===== Supplied records =====

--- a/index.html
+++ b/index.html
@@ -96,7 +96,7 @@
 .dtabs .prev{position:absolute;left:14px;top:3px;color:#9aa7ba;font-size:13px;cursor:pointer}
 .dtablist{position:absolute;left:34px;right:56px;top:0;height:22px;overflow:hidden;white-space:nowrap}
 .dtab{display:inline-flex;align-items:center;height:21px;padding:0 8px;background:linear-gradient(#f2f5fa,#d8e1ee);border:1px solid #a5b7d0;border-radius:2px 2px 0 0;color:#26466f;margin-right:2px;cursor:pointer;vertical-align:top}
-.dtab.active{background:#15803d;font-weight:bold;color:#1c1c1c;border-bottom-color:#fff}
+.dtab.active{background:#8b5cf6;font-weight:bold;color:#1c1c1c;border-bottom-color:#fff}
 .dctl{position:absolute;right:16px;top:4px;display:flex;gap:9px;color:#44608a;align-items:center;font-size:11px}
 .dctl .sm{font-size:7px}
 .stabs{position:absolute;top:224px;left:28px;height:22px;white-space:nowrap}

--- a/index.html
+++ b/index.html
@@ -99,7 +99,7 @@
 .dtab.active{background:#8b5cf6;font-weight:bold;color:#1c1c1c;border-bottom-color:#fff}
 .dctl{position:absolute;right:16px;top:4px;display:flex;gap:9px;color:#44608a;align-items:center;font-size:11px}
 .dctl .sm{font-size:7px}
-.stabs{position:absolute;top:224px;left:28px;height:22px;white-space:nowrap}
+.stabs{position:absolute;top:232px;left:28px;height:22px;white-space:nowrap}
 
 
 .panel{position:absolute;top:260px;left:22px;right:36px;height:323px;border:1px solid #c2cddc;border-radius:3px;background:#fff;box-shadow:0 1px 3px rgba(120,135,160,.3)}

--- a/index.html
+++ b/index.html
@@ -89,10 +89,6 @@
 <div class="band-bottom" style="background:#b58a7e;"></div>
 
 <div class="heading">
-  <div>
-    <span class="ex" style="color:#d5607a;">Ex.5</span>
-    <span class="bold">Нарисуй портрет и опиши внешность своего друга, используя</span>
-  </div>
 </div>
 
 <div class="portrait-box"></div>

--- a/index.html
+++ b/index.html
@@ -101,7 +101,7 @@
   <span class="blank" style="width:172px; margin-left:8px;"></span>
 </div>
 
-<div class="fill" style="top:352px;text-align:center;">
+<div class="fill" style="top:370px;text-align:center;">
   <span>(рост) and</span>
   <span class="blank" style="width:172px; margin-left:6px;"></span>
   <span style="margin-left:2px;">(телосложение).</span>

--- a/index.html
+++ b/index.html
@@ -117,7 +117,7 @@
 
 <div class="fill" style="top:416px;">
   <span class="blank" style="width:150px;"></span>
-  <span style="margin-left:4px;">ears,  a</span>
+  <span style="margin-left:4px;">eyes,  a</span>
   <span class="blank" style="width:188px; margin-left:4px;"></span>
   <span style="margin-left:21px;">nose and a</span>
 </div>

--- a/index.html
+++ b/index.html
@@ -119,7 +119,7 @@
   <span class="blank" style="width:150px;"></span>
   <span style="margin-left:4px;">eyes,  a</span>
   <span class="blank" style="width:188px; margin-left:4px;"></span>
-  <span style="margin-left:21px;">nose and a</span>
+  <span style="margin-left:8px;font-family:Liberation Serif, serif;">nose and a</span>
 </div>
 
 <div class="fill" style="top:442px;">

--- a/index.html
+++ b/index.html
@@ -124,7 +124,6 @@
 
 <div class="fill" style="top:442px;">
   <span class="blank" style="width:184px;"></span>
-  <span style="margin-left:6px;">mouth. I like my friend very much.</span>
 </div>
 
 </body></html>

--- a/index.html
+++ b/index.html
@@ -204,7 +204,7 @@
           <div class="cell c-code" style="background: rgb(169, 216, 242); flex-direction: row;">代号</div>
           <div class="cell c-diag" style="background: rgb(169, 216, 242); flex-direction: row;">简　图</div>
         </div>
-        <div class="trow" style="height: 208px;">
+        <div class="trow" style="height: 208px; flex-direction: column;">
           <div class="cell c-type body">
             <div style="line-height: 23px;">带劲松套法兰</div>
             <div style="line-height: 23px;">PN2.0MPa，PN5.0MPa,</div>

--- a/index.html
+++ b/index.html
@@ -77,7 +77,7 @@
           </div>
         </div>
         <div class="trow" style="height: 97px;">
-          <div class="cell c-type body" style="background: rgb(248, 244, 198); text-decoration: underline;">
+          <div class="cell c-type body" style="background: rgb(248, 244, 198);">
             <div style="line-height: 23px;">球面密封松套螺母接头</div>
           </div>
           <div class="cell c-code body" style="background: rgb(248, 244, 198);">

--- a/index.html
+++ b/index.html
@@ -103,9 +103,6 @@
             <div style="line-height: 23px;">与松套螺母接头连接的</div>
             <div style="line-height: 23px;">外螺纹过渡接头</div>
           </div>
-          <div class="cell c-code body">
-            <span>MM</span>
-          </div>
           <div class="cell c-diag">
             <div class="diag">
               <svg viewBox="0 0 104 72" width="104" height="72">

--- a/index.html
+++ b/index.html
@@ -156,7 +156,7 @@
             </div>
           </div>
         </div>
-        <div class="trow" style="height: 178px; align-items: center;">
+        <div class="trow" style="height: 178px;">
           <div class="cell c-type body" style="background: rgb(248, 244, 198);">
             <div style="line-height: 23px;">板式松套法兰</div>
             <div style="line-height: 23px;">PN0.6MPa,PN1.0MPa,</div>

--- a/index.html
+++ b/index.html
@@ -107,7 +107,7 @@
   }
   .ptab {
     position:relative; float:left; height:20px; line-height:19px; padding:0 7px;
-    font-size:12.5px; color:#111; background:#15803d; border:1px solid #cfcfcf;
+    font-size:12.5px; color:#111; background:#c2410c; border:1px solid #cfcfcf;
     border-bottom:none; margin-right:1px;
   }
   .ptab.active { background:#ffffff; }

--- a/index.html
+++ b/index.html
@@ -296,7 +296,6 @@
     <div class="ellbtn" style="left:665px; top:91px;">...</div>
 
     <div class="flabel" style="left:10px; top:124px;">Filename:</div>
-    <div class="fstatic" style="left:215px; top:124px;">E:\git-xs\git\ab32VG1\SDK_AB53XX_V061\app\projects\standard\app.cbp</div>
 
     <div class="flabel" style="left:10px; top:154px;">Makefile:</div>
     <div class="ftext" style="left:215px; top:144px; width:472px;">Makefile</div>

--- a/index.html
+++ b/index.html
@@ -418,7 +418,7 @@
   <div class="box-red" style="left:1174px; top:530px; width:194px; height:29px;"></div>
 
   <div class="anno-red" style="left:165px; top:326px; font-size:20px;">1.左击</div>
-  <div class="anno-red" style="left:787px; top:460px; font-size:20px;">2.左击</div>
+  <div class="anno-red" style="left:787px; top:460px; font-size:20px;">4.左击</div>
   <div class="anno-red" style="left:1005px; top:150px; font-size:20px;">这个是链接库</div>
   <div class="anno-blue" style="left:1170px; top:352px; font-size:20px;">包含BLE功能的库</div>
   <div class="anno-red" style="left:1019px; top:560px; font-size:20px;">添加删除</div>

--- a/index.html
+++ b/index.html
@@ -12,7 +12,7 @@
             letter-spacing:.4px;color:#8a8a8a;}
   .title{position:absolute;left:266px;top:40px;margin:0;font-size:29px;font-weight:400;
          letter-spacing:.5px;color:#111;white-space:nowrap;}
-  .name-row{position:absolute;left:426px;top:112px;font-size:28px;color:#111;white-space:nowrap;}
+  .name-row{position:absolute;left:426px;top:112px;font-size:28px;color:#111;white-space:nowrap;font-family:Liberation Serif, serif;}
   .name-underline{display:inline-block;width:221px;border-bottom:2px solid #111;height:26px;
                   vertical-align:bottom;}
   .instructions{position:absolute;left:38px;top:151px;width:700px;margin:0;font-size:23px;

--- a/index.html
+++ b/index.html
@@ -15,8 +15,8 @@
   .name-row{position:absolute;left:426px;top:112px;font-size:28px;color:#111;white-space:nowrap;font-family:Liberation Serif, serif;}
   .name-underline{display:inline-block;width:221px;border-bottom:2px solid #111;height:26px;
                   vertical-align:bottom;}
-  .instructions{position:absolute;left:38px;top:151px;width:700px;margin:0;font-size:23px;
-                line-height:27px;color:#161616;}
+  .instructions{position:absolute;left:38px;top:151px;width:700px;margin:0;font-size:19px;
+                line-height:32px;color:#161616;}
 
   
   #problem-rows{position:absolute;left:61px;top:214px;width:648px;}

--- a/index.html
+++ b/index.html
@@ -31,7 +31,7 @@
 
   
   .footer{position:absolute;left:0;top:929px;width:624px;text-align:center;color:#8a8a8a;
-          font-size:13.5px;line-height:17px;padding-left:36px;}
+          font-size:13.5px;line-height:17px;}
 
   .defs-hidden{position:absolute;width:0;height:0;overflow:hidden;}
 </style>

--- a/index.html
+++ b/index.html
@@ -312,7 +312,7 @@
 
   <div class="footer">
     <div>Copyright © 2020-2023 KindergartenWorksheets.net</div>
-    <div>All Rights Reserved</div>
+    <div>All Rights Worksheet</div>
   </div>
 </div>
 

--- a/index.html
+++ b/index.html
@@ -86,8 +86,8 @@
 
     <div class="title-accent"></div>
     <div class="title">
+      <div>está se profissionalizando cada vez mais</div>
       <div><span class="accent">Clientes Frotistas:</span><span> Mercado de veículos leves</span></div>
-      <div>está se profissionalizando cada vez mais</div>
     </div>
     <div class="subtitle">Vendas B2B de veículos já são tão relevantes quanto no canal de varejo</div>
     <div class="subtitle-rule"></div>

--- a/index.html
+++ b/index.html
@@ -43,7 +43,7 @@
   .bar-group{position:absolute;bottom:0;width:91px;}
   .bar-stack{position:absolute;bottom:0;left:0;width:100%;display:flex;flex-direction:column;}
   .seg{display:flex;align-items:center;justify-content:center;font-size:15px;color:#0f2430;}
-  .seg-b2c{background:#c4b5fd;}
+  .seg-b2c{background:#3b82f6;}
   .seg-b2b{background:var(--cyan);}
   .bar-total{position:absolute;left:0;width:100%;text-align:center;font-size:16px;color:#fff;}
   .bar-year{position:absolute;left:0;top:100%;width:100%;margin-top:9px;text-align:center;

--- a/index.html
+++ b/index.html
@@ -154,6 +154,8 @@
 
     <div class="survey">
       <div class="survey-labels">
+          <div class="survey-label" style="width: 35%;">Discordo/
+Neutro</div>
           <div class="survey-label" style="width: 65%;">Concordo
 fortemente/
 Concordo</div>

=====

Work required: From the records above, copy every line that holds the word "instructions".

Response area:
   .instructions{position:absolute;left:38px;top:151px;width:700px;margin:0;font-size:23px;
-  .instructions{position:absolute;left:38px;top:151px;width:700px;margin:0;font-size:23px;
+  .instructions{position:absolute;left:38px;top:151px;width:700px;margin:0;font-size:19px;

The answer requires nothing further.